Characterization of genes encoding proteins containing HD-related output domain in Xanthomonas campestris pv. campestris

• Published in: Antonie van Leeuwenhoek Vol. 109; no. 4; pp. 509 - 522
• Main Authors: Lee, Hsien-Ming, Liao, Chao-Tsai, Chiang, Ying-Chuan, Chang, Yu-Yin, Yeh, Yu-Tzu, Du, Shin-Chiao, Hsiao, Yi-Min
• Format: Journal Article
• Language: English
• Published: Cham Springer International Publishing 01.04.2016; Springer Nature B.V
• Subjects: Amino Acid Sequence; Bacteria; bacterial adhesion; Bacterial Proteins - genetics; Bacterial Proteins - metabolism; Base Sequence; Biochemistry; Biomedical and Life Sciences; Brassicaceae; cell movement; Gene Expression Regulation, Bacterial; Genes; Genome, Bacterial; Life Sciences; Medical Microbiology; Microbiology; Mutation; Original Paper; plant pathogens; Plant Sciences; Plants - microbiology; Proteins; Sequence Alignment; Soil Science & Conservation; stress response; Transcription factors; Transcription Factors - genetics; Transcription Factors - metabolism; virulence; Virulence Factors - biosynthesis; Virulence Factors - genetics; Xanthomonas campestris; Xanthomonas campestris - genetics; Xanthomonas campestris pv. campestris; Transcriptional regulation; Bacterial attachment; Xanthomonas
• ISSN: 0003-6072; 1572-9699; 1572-9699
• DOI: 10.1007/s10482-016-0656-y

The Gram-negative plant pathogen Xanthomonas campestris pv. campestris (Xcc) is the causative agent of black rot in crucifers. The production of Xcc virulence factors is regulated by Clp and RpfF. HD-related output domain (HDOD) is a protein domain of unknown biochemical function. The genome of Xcc encodes three proteins (GsmR, HdpA, and HdpB) with an HDOD. The GsmR has been reported to play a role in the general stress response and cell motility and its expression is positively regulated by Clp. Here, the function and transcription of hdpA and hdpB were characterized. Mutation of hdpA resulted in enhanced bacterial attachment. In addition, the expression of hdpA was positively regulated by RpfF but not by Clp, subject to catabolite repression and affected by several stress conditions.
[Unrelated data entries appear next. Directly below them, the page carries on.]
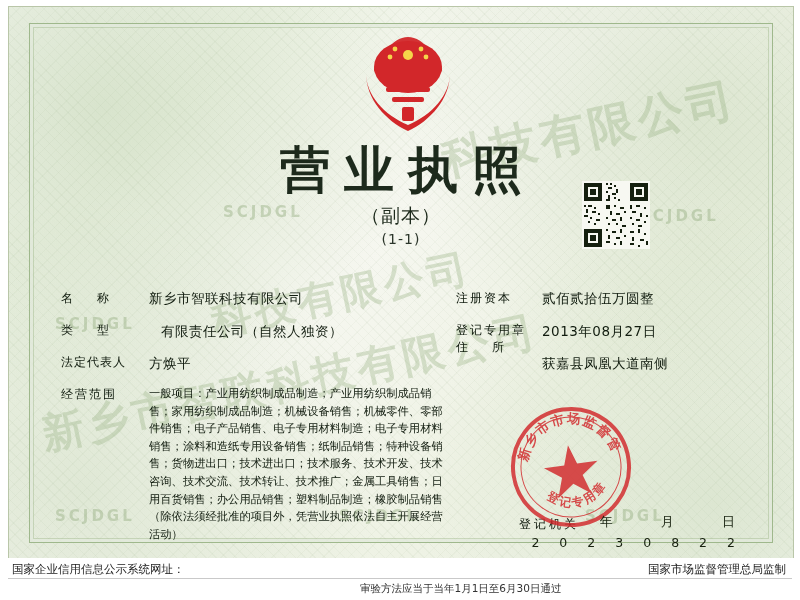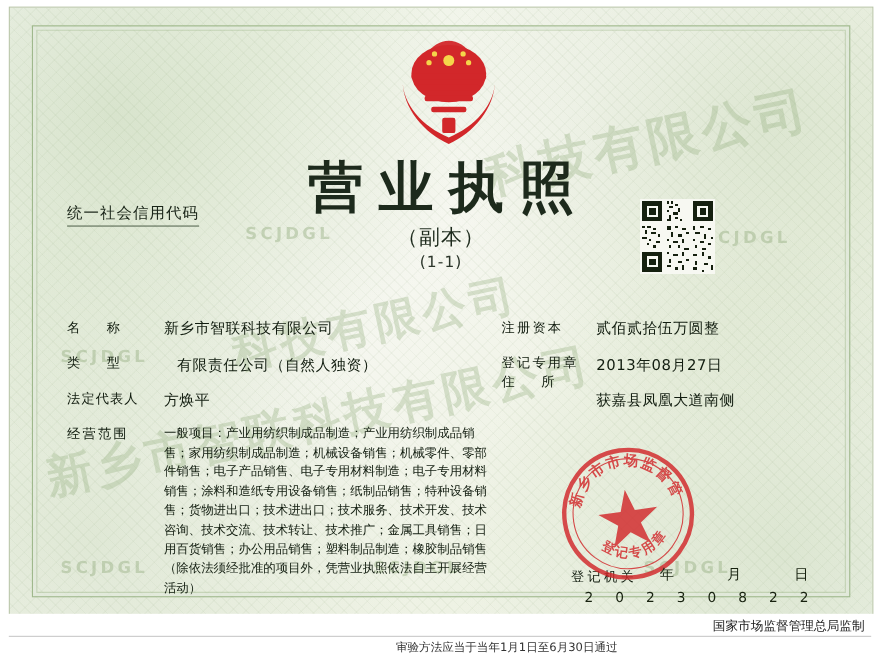--- a/index.html
+++ b/index.html
@@ -177,7 +177,6 @@
     <div class="subtitle">（副本）</div>
     <div class="serial">(1-1)</div>
 
-    <div class="credit-label">统一社会信用代码</div>
 
     <div class="qr">
       <svg width="68" height="68" viewBox="0 0 34 34" shape-rendering="crispEdges">

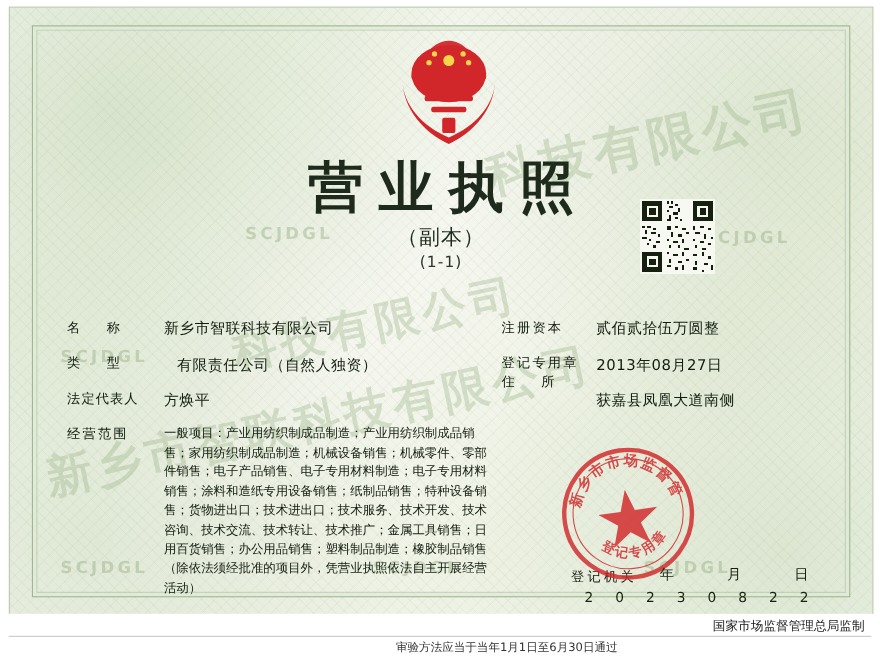--- a/index.html
+++ b/index.html
@@ -303,6 +303,7 @@
   </div>
 
   <div class="bottom">
+    <div class="bottom-left">国家企业信用信息公示系统网址：</div>
     <div class="bottom-right">国家市场监督管理总局监制</div>
     <div class="hr-line"></div>
     <div class="bottom-note">审验方法应当于当年1月1日至6月30日通过</div>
However, mutational analysis and reporter assay showed that hdpB had no effect on the production of a range of virulence factors and its expression was independent of Clp and RpfF. The results shown here not only extend the previous work on RpfF regulation to show that it influences the expression of hdpA in Xcc, but also expand knowledge of the function of the HDOD containing proteins in bacteria.